(Beginning of Exercise data)
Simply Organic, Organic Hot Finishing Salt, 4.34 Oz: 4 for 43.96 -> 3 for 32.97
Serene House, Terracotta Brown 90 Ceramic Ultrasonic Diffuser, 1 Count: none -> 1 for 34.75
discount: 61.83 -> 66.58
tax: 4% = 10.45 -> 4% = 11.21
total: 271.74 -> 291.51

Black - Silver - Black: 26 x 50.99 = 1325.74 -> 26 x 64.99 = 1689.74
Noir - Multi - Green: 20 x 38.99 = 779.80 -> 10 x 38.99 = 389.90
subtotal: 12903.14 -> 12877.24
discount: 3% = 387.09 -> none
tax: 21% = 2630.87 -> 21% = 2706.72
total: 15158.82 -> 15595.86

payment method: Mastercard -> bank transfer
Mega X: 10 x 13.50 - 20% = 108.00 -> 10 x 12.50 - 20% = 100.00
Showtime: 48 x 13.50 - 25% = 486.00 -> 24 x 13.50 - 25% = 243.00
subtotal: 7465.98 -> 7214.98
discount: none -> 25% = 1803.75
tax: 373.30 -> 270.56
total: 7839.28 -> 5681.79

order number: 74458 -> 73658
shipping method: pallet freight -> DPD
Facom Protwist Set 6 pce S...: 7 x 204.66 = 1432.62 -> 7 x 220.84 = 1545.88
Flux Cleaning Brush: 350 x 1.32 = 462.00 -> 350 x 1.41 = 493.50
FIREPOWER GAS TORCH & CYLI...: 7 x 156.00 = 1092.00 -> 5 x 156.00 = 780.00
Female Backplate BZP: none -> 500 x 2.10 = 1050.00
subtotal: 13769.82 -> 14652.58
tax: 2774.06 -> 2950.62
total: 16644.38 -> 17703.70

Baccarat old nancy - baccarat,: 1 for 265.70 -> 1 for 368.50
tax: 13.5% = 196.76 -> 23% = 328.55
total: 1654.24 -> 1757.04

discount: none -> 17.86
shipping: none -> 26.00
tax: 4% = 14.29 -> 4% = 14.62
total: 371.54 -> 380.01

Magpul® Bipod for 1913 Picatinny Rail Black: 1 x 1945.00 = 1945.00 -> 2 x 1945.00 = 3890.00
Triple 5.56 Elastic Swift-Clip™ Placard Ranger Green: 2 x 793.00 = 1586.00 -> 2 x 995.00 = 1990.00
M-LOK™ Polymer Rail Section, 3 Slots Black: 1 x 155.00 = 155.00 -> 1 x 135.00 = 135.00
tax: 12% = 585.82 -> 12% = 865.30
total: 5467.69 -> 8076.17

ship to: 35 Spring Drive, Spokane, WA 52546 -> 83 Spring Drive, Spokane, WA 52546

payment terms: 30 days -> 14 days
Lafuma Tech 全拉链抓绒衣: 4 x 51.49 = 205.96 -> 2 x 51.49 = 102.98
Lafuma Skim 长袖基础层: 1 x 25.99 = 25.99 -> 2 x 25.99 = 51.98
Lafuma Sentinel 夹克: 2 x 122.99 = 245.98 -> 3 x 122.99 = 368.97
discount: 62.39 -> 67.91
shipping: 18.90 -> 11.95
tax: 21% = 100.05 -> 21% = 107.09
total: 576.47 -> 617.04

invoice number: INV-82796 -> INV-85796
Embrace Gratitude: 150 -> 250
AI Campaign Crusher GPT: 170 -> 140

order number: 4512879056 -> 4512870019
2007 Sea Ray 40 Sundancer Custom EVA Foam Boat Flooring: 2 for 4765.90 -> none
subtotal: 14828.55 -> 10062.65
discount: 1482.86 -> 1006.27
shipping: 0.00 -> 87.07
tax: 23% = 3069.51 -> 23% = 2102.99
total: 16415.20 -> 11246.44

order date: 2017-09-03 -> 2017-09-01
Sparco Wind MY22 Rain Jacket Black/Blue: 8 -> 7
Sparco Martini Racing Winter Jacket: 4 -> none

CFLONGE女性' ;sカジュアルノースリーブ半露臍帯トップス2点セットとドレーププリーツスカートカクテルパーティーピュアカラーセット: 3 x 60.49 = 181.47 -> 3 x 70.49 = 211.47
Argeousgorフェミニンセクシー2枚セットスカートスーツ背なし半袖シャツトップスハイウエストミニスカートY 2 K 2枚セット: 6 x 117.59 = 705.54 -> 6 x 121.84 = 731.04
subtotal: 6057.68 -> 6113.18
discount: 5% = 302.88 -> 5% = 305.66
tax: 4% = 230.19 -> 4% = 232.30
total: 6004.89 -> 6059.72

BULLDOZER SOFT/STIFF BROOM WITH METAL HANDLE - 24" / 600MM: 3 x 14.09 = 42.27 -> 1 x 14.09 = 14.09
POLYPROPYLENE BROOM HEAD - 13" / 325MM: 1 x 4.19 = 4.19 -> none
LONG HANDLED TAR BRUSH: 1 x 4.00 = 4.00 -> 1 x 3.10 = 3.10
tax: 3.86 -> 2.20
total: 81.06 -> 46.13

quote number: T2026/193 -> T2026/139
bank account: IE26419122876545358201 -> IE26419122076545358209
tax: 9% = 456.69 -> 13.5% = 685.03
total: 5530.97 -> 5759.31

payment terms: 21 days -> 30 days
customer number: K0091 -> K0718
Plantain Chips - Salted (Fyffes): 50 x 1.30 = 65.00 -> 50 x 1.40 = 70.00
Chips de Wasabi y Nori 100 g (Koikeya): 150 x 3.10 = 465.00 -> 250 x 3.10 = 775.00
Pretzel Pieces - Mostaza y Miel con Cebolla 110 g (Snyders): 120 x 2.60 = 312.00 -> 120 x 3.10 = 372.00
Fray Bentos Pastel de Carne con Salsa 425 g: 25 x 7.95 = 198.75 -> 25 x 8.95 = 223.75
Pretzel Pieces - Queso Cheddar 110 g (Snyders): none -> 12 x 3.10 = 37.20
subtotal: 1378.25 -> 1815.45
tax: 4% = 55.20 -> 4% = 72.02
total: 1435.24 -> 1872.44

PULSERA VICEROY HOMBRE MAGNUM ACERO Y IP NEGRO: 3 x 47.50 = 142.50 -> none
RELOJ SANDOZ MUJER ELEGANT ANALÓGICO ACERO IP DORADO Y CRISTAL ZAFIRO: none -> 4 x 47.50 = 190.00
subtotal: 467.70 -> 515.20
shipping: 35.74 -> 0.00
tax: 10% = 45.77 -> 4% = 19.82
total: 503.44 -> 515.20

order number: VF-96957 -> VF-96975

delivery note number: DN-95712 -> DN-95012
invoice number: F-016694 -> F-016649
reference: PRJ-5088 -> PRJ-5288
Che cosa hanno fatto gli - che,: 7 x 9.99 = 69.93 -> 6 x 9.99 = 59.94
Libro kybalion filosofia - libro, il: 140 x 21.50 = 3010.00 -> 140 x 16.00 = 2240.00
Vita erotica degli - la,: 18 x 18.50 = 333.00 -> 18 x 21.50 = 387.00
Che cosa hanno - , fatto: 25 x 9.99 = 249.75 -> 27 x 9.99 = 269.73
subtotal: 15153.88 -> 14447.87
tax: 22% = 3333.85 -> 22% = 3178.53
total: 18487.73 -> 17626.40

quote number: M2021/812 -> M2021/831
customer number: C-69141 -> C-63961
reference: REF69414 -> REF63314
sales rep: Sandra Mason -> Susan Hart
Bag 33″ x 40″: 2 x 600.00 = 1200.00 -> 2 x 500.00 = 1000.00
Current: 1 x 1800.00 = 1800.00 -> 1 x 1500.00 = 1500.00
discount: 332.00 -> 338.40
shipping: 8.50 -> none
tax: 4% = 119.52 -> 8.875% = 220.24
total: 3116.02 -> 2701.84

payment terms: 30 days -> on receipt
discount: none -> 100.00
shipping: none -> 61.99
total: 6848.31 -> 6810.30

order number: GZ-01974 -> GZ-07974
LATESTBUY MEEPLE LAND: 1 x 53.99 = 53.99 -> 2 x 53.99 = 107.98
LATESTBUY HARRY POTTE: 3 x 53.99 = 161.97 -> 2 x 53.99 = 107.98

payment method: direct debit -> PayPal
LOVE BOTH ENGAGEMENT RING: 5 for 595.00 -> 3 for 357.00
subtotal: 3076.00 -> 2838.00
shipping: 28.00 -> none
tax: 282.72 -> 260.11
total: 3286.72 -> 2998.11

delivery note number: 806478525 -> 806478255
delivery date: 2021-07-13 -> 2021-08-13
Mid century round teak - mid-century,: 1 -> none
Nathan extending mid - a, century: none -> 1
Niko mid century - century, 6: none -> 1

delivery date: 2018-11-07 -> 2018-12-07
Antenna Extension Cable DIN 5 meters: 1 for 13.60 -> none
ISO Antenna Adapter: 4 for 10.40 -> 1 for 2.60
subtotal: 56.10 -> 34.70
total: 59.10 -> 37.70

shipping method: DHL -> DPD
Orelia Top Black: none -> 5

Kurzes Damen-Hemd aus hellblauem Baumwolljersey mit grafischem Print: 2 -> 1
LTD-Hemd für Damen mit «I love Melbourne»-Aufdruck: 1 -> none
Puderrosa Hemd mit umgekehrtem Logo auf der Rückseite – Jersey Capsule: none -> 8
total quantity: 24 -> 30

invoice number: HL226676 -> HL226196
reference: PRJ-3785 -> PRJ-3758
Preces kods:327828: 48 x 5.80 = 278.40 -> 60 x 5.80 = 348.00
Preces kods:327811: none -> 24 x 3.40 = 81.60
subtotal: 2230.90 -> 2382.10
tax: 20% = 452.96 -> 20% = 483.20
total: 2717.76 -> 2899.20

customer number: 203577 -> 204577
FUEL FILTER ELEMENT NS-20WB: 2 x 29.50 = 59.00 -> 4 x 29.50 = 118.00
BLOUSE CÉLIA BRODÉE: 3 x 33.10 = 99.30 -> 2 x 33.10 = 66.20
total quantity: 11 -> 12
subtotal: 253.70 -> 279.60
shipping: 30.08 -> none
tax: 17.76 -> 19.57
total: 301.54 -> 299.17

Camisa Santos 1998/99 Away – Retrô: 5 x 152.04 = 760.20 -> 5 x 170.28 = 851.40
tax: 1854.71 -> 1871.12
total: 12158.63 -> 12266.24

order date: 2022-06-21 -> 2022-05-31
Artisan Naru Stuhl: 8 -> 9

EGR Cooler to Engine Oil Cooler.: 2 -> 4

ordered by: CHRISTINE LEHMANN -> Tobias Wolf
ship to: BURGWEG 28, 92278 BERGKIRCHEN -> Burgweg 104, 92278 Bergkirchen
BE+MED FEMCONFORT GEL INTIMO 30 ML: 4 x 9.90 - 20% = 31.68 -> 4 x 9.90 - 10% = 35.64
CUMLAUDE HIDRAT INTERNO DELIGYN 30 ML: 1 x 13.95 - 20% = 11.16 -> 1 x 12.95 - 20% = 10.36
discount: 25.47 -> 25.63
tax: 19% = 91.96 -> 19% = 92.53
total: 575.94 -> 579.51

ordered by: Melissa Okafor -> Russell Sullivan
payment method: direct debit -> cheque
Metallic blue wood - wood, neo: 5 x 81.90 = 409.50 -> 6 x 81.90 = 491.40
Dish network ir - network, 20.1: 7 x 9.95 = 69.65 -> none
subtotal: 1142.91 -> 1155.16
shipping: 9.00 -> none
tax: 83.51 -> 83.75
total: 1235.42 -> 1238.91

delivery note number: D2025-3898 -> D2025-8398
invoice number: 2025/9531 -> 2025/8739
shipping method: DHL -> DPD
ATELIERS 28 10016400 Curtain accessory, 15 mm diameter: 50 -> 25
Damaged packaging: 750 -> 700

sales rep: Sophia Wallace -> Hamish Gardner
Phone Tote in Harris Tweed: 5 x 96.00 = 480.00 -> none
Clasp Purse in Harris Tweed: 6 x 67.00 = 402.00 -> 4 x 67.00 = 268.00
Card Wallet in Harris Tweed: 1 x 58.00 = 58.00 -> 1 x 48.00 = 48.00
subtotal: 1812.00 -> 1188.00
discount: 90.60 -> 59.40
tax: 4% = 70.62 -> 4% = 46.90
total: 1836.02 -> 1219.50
(End of Exercise data)
### Your instructions
From the records above, copy only the lines starting with the line that holds "total: 59.10 -> 37.70" and going on through the line that holds "total quantity: 11 -> 12", exactly as written.

### Solution for this task
total: 59.10 -> 37.70

shipping method: DHL -> DPD
Orelia Top Black: none -> 5

Kurzes Damen-Hemd aus hellblauem Baumwolljersey mit grafischem Print: 2 -> 1
LTD-Hemd für Damen mit «I love Melbourne»-Aufdruck: 1 -> none
Puderrosa Hemd mit umgekehrtem Logo auf der Rückseite – Jersey Capsule: none -> 8
total quantity: 24 -> 30

invoice number: HL226676 -> HL226196
reference: PRJ-3785 -> PRJ-3758
Preces kods:327828: 48 x 5.80 = 278.40 -> 60 x 5.80 = 348.00
Preces kods:327811: none -> 24 x 3.40 = 81.60
subtotal: 2230.90 -> 2382.10
tax: 20% = 452.96 -> 20% = 483.20
total: 2717.76 -> 2899.20

customer number: 203577 -> 204577
FUEL FILTER ELEMENT NS-20WB: 2 x 29.50 = 59.00 -> 4 x 29.50 = 118.00
BLOUSE CÉLIA BRODÉE: 3 x 33.10 = 99.30 -> 2 x 33.10 = 66.20
total quantity: 11 -> 12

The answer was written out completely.